Revision comparison data:
☆ ☆ ☆ ☆ ☆ ☆ ☆
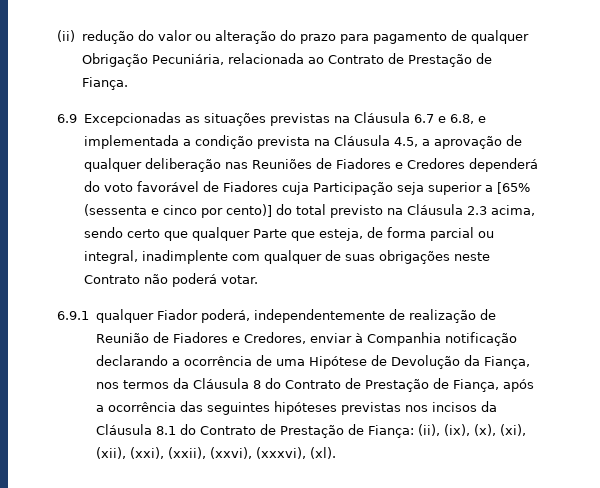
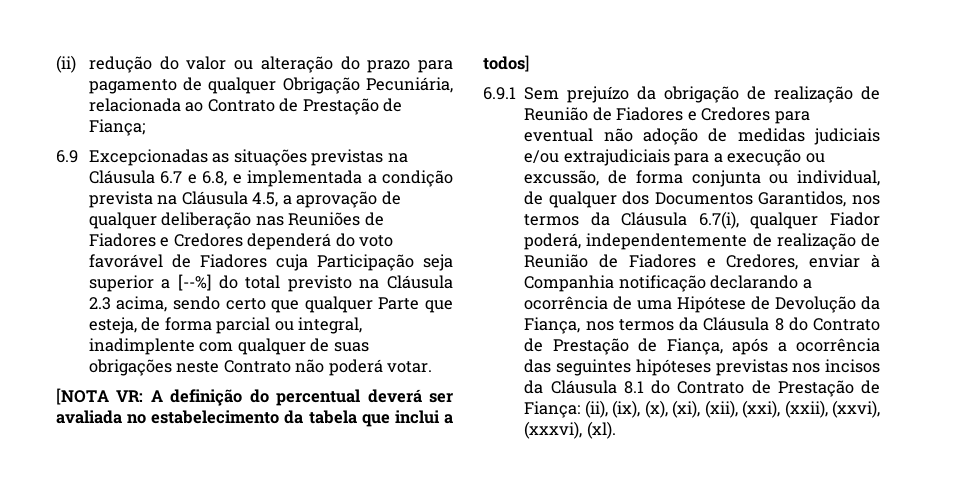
- (ii) redução do valor ou alteração do prazo para pagamento de qualquer Obrigação Pecuniária, relacionada ao Contrato de Prestação de Fiança.
+ (ii) redução do valor ou alteração do prazo para pagamento de qualquer Obrigação Pecuniária, relacionada ao Contrato de Prestação de Fiança;
- 6.9 Excepcionadas as situações previstas na Cláusula 6.7 e 6.8, e implementada a condição prevista na Cláusula 4.5, a aprovação de qualquer deliberação nas Reuniões de Fiadores e Credores dependerá do voto favorável de Fiadores cuja Participação seja superior a [65% (sessenta e cinco por cento)] do total previsto na Cláusula 2.3 acima, sendo certo que qualquer Parte que esteja, de forma parcial ou integral, inadimplente com qualquer de suas obrigações neste Contrato não poderá votar.
+ 6.9 Excepcionadas as situações previstas na Cláusula 6.7 e 6.8, e implementada a condição prevista na Cláusula 4.5, a aprovação de qualquer deliberação nas Reuniões de Fiadores e Credores dependerá do voto favorável de Fiadores cuja Participação seja superior a [--%] do total previsto na Cláusula 2.3 acima, sendo certo que qualquer Parte que esteja, de forma parcial ou integral, inadimplente com qualquer de suas obrigações neste Contrato não poderá votar.
- 6.9.1 qualquer Fiador poderá, independentemente de realização de Reunião de Fiadores e Credores, enviar à Companhia notificação declarando a ocorrência de uma Hipótese de Devolução da Fiança, nos termos da Cláusula 8 do Contrato de Prestação de Fiança, após a ocorrência das seguintes hipóteses previstas nos incisos da Cláusula 8.1 do Contrato de Prestação de Fiança:
+ [NOTA VR: A definição do percentual deverá ser avaliada no estabelecimento da tabela que inclui a todos]
+ 6.9.1 Sem prejuízo da obrigação de realização de Reunião de Fiadores e Credores para eventual não adoção de medidas judiciais e/ou extrajudiciais para a execução ou excussão, de forma conjunta ou individual, de qualquer dos Documentos Garantidos, nos termos da Cláusula 6.7(i), qualquer Fiador poderá, independentemente de realização de Reunião de Fiadores e Credores, enviar à Companhia notificação declarando a ocorrência de uma Hipótese de Devolução da Fiança, nos termos da Cláusula 8 do Contrato de Prestação de Fiança, após a ocorrência das seguintes hipóteses previstas nos incisos da Cláusula 8.1 do Contrato de Prestação de Fiança:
☆ ☆ ☆ ☆ ☆ ☆ ☆
● What you will do
A word-for-word copy of all the records above is required, with the pictures left out.

● Output of the task
- (ii) redução do valor ou alteração do prazo para pagamento de qualquer Obrigação Pecuniária, relacionada ao Contrato de Prestação de Fiança.
+ (ii) redução do valor ou alteração do prazo para pagamento de qualquer Obrigação Pecuniária, relacionada ao Contrato de Prestação de Fiança;
- 6.9 Excepcionadas as situações previstas na Cláusula 6.7 e 6.8, e implementada a condição prevista na Cláusula 4.5, a aprovação de qualquer deliberação nas Reuniões de Fiadores e Credores dependerá do voto favorável de Fiadores cuja Participação seja superior a [65% (sessenta e cinco por cento)] do total previsto na Cláusula 2.3 acima, sendo certo que qualquer Parte que esteja, de forma parcial ou integral, inadimplente com qualquer de suas obrigações neste Contrato não poderá votar.
+ 6.9 Excepcionadas as situações previstas na Cláusula 6.7 e 6.8, e implementada a condição prevista na Cláusula 4.5, a aprovação de qualquer deliberação nas Reuniões de Fiadores e Credores dependerá do voto favorável de Fiadores cuja Participação seja superior a [--%] do total previsto na Cláusula 2.3 acima, sendo certo que qualquer Parte que esteja, de forma parcial ou integral, inadimplente com qualquer de suas obrigações neste Contrato não poderá votar.
- 6.9.1 qualquer Fiador poderá, independentemente de realização de Reunião de Fiadores e Credores, enviar à Companhia notificação declarando a ocorrência de uma Hipótese de Devolução da Fiança, nos termos da Cláusula 8 do Contrato de Prestação de Fiança, após a ocorrência das seguintes hipóteses previstas nos incisos da Cláusula 8.1 do Contrato de Prestação de Fiança:
+ [NOTA VR: A definição do percentual deverá ser avaliada no estabelecimento da tabela que inclui a todos]
+ 6.9.1 Sem prejuízo da obrigação de realização de Reunião de Fiadores e Credores para eventual não adoção de medidas judiciais e/ou extrajudiciais para a execução ou excussão, de forma conjunta ou individual, de qualquer dos Documentos Garantidos, nos termos da Cláusula 6.7(i), qualquer Fiador poderá, independentemente de realização de Reunião de Fiadores e Credores, enviar à Companhia notificação declarando a ocorrência de uma Hipótese de Devolução da Fiança, nos termos da Cláusula 8 do Contrato de Prestação de Fiança, após a ocorrência das seguintes hipóteses previstas nos incisos da Cláusula 8.1 do Contrato de Prestação de Fiança:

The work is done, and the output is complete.